Klimaschutz-Investitionen sind oft Investitionen in die Infrastruktur und in effizientere wie erneuerbare Energiesysteme. Oft geht es um die „grüne“ Erneuerung bestehender Infrastruktur. Deutschland schneide da selbst nicht besonders gut ab, urteilt Wintels, der die bundeseigene Förderbank führt: „Strukturell gibt es eine Investitionslücke in Deutschland.“
„Wir müssen Investitionen insgesamt entfesseln“
Deshalb sei kluge klassische Wirtschaftspolitik auch gute Klimapolitik: „Wir müssen Investitionen insgesamt entfesseln.“ Sonst laufe Deutschland auch Gefahr, seine technologische Stärke einzubüßen. Wenn nicht genug in Windkraft investiert werde, könnten andere Länder Deutschland überholen. Er verwies auf den massiven Ausbau von Windanlagen im US-Staat Texas, der mit Steuererleichterungen der US-Regierung forciert werde.

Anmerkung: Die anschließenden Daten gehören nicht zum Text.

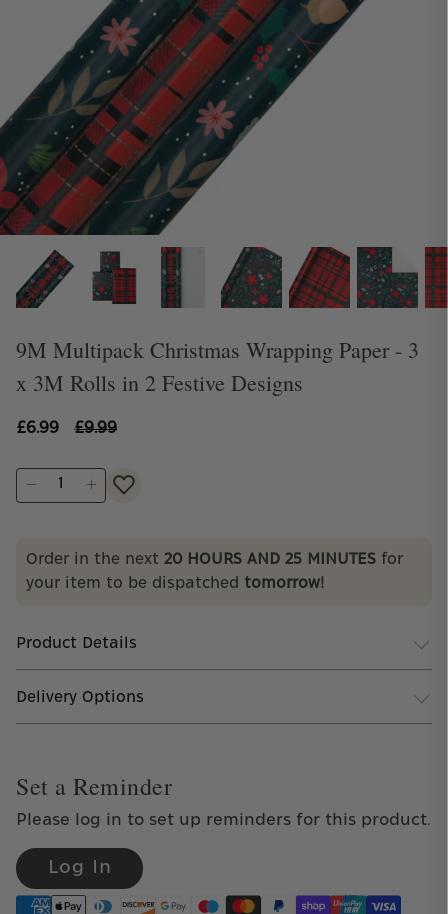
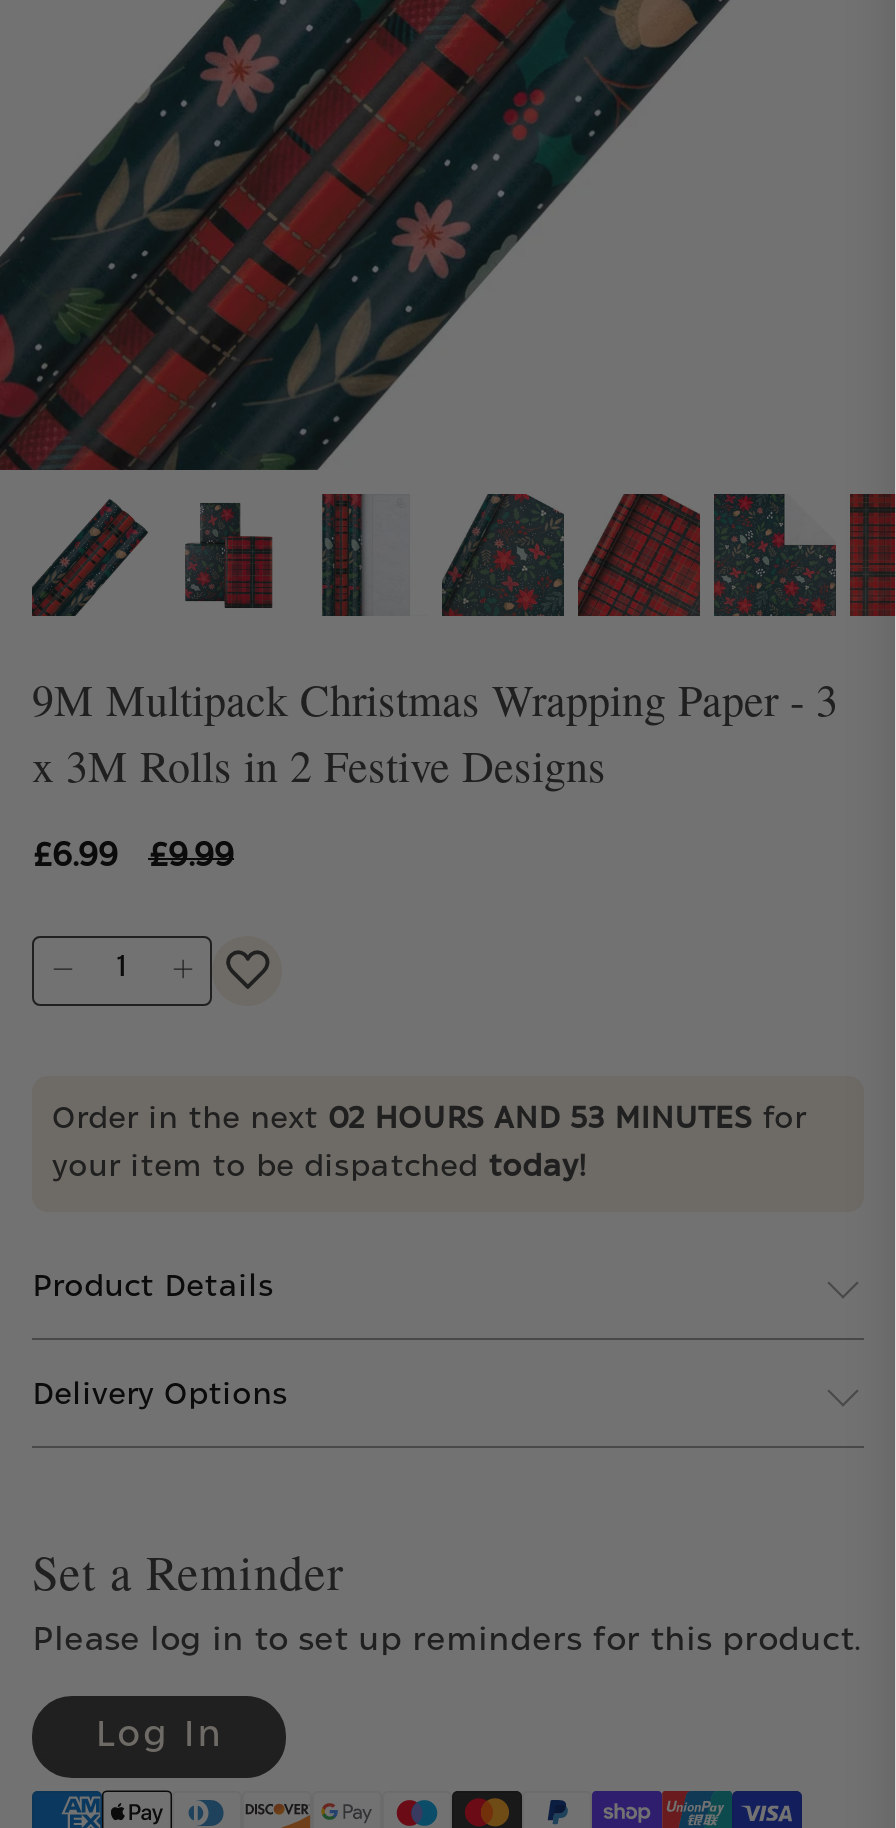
- Order in the next 20 HOURS AND 25 MINUTES for
+ Order in the next 02 HOURS AND 53 MINUTES for

- your item to be dispatched tomorrow!
+ your item to be dispatched today!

Der Parlamentarische Staatssekretär im Bundeswirtschaftsministerium, Stefan Wenzel, räumte ein, am Geld zeige sich, was Versprechen in der Klimapolitik wert seien. „Das ist ein harter Glaubwürdigkeitspunkt.“ Deutschland habe allerdings einige gute Voraussetzungen für private Investoren. Wenzel nannte den CO2-Preis auf Brennstoffe etwa im Verkehr oder fürs Heizen und den CO2-Preis der EU für die Energiebranche und die Industrie. Auch das Erneuerbare-Energien-Gesetz (EEG) mache Klimaschutz-Investitionen attraktiv für Private.
Hürden für private Investitionen in Klimaschutz
Daran hängt zu einem gewissen Grad der Erfolg als Industrieland. Staatssekretär Wenzel sagte, auch in einer Welt nach Kohle, Öl und Gas bleibe Deutschland „Energieimportland“. Zwei Drittel des Wasserstoffes oder der Produkte zur Herstellung von Wasserstoff müssten künftig wohl importiert werden. Dazu brauche es Infrastruktur.
Eine aktuelle Studie von KfW und der Beratungsgesellschaft Boston Consulting Group kommt zum Schluss, dass mehrere Hürden für private Investitionen in Klimaschutz bestehen: Klimaschutz sei oft sehr komplex und deshalb auch die Lösungen, zudem brauche es oft enorme Summen für ein Vorhaben und einen langen Zeitrahmen.
KfW-Chef Wintels nannte auch zwei aus seiner Sicht positive Beispiele: NordLink, das „grüne Kabel“ zum Austausch deutscher Windenergie mit norwegischer Wasserkraft, habe Investitionen und Know-How aus Norwegen, Deutschland und den Niederlanden zusammengebracht. Und auch die Herstellung von grünem Wasserstoff in Saudi-Arabien mit deutscher Technologie sei vorbildhaft.